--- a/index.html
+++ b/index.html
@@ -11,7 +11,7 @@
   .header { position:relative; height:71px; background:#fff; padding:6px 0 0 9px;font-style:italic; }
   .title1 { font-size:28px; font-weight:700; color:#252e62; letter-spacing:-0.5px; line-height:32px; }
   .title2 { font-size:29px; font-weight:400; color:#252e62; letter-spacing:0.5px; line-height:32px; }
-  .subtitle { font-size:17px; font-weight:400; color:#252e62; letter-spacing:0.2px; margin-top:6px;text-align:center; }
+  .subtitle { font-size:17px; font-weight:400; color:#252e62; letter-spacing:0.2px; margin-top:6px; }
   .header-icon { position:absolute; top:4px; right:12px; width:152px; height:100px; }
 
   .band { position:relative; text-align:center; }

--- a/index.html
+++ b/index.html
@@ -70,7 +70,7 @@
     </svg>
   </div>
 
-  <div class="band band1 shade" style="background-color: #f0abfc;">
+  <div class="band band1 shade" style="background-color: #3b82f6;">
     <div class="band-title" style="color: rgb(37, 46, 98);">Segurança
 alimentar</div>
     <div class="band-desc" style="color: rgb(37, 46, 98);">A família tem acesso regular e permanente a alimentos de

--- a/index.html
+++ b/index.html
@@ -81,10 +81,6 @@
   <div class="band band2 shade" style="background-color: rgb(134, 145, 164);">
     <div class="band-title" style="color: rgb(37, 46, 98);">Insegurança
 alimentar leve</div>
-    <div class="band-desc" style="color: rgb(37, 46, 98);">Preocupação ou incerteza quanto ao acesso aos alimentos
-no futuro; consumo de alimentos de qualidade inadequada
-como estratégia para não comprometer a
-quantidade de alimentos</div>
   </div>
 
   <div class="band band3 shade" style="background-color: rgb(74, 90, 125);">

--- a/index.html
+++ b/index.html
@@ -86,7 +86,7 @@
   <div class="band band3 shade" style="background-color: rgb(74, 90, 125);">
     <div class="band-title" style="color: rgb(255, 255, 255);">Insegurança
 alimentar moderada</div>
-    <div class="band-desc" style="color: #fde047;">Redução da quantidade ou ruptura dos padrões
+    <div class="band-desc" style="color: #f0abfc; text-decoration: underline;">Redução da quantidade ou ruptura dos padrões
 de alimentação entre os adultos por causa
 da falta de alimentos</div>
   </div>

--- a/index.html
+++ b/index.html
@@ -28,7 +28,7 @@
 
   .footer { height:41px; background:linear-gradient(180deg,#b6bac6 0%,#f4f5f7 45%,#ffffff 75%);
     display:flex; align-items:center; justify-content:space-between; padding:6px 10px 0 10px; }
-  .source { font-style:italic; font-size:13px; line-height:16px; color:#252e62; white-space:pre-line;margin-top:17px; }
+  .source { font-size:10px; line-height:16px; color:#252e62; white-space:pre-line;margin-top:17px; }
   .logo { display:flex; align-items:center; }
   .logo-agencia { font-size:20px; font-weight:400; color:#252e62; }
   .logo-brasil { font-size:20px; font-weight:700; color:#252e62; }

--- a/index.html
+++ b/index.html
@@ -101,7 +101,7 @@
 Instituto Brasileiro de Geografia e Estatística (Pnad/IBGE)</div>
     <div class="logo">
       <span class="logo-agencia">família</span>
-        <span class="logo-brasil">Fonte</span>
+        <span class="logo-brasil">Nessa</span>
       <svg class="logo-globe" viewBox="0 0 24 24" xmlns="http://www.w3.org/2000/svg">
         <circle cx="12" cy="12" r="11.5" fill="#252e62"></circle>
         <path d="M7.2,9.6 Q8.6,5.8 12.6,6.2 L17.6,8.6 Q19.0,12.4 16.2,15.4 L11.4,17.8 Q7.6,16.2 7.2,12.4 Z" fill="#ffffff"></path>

○ ○ ○ ○

In the records above, find the lines holding "ffffff". Copy each one.

   .footer { height:41px; background:linear-gradient(180deg,#b6bac6 0%,#f4f5f7 45%,#ffffff 75%);
         <path d="M7.2,9.6 Q8.6,5.8 12.6,6.2 L17.6,8.6 Q19.0,12.4 16.2,15.4 L11.4,17.8 Q7.6,16.2 7.2,12.4 Z" fill="#ffffff"></path>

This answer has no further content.